Instructions for the task — The records below hold a stretch from the line with "- mariadb_data is" through the line with "the Makefile, you"; return exactly those lines, ends included, and nothing more.

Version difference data
========================
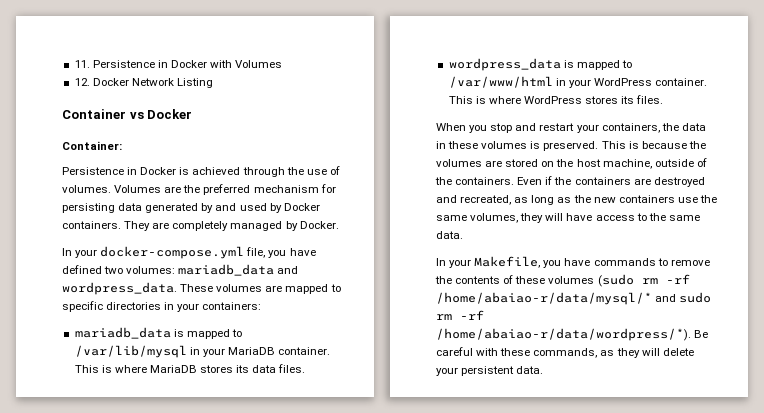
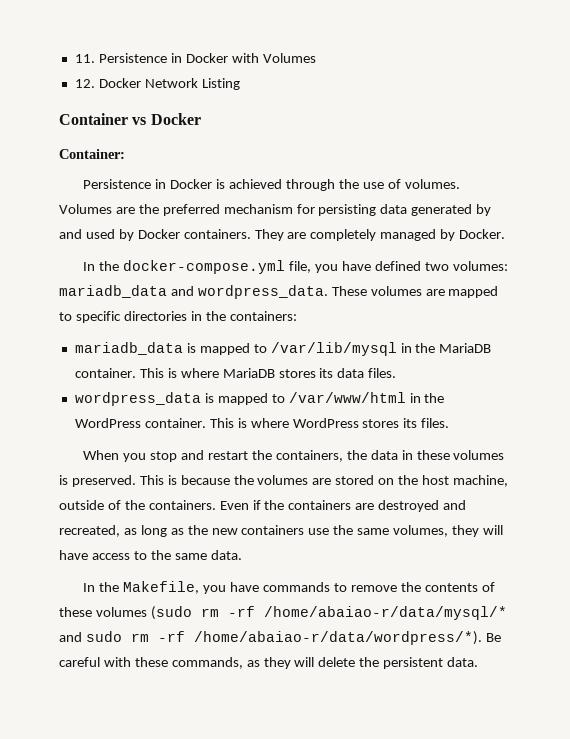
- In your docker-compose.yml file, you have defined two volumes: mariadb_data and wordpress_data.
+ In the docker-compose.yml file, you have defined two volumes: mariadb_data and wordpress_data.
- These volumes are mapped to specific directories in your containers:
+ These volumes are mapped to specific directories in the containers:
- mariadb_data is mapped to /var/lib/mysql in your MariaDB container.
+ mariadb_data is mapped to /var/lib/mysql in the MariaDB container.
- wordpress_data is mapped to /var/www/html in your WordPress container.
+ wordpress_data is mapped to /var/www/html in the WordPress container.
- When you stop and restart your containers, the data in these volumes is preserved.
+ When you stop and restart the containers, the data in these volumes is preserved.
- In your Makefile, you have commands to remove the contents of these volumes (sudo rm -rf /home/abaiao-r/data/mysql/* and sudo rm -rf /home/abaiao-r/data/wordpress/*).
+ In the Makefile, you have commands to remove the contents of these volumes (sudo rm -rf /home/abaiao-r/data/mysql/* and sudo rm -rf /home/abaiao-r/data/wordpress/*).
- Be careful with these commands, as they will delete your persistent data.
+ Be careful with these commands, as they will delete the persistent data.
========================
Response —
- mariadb_data is mapped to /var/lib/mysql in your MariaDB container.
+ mariadb_data is mapped to /var/lib/mysql in the MariaDB container.
- wordpress_data is mapped to /var/www/html in your WordPress container.
+ wordpress_data is mapped to /var/www/html in the WordPress container.
- When you stop and restart your containers, the data in these volumes is preserved.
+ When you stop and restart the containers, the data in these volumes is preserved.
- In your Makefile, you have commands to remove the contents of these volumes (sudo rm -rf /home/abaiao-r/data/mysql/* and sudo rm -rf /home/abaiao-r/data/wordpress/*).
+ In the Makefile, you have commands to remove the contents of these volumes (sudo rm -rf /home/abaiao-r/data/mysql/* and sudo rm -rf /home/abaiao-r/data/wordpress/*).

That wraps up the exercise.